= Task prompt =
Give only the number of lines in the records that contain the word "Benzinekosten".

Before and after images
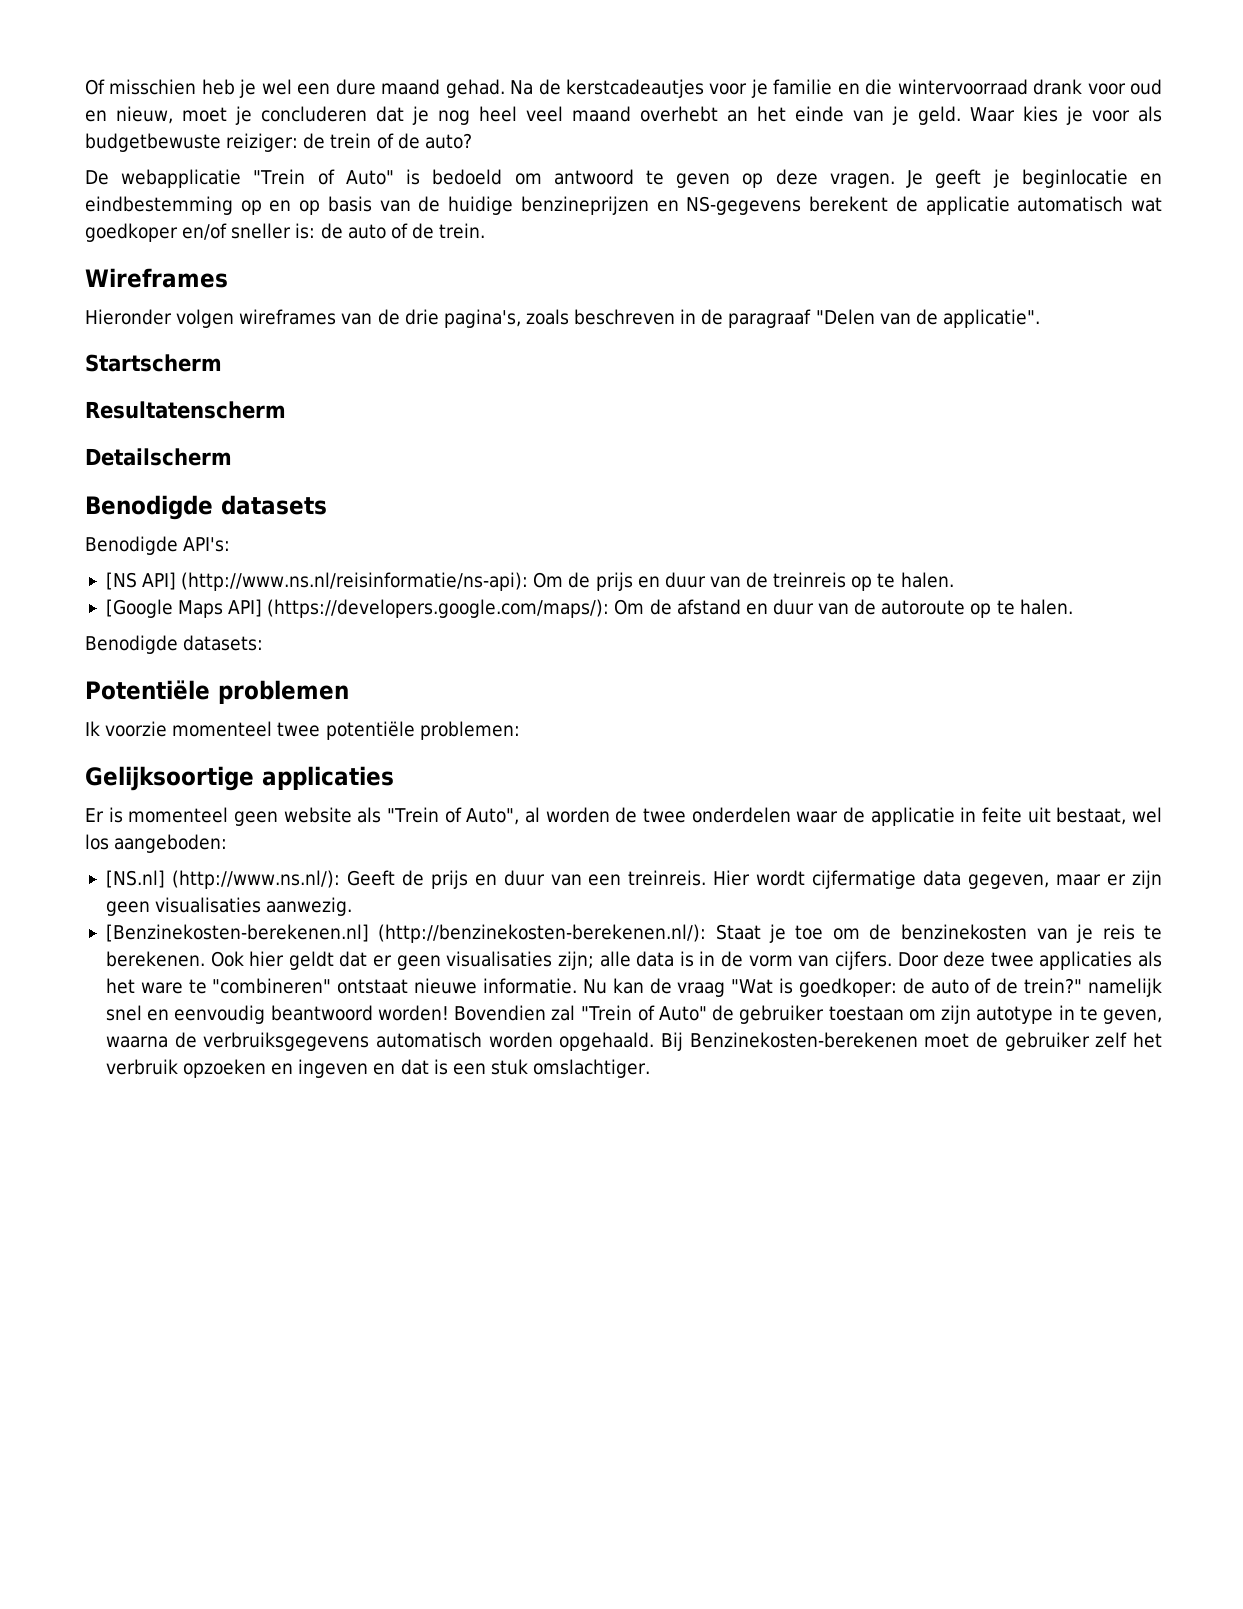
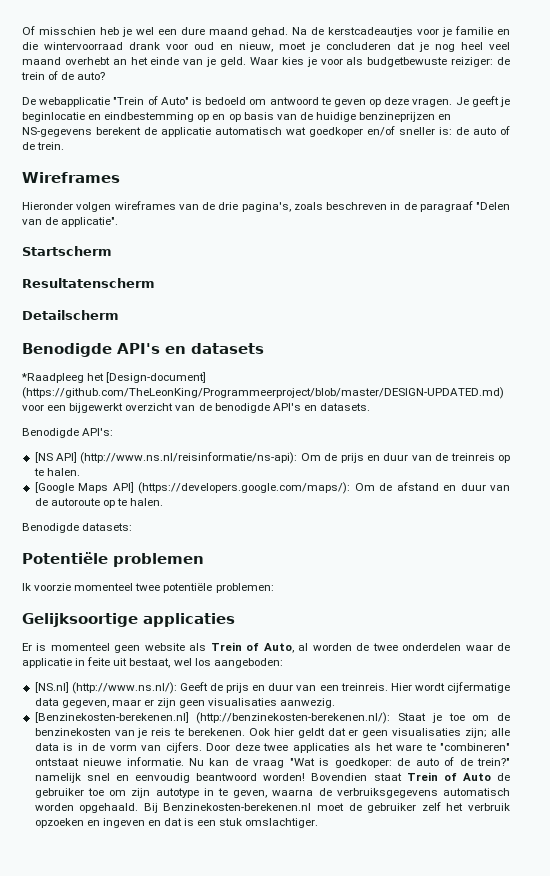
- Benodigde datasets
+ Benodigde API's en datasets
+ *Raadpleeg het [Design-document] (https://github.com/TheLeonKing/Programmeerproject/blob/master/DESIGN-UPDATED.md) voor een bijgewerkt overzicht van de benodigde API's en datasets.
- Er is momenteel geen website als "Trein of Auto", al worden de twee onderdelen waar de applicatie in feite uit bestaat, wel los aangeboden:
+ Er is momenteel geen website als Trein of Auto, al worden de twee onderdelen waar de applicatie in feite uit bestaat, wel los aangeboden:
- Bovendien zal "Trein of Auto" de gebruiker toestaan om zijn autotype in te geven, waarna de verbruiksgegevens automatisch worden opgehaald.
+ Bovendien staat Trein of Auto de gebruiker toe om zijn autotype in te geven, waarna de verbruiksgegevens automatisch worden opgehaald.
- Bij Benzinekosten-berekenen moet de gebruiker zelf het verbruik opzoeken en ingeven en dat is een stuk omslachtiger.
+ Bij Benzinekosten-berekenen.nl moet de gebruiker zelf het verbruik opzoeken en ingeven en dat is een stuk omslachtiger.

= Result of the task =
2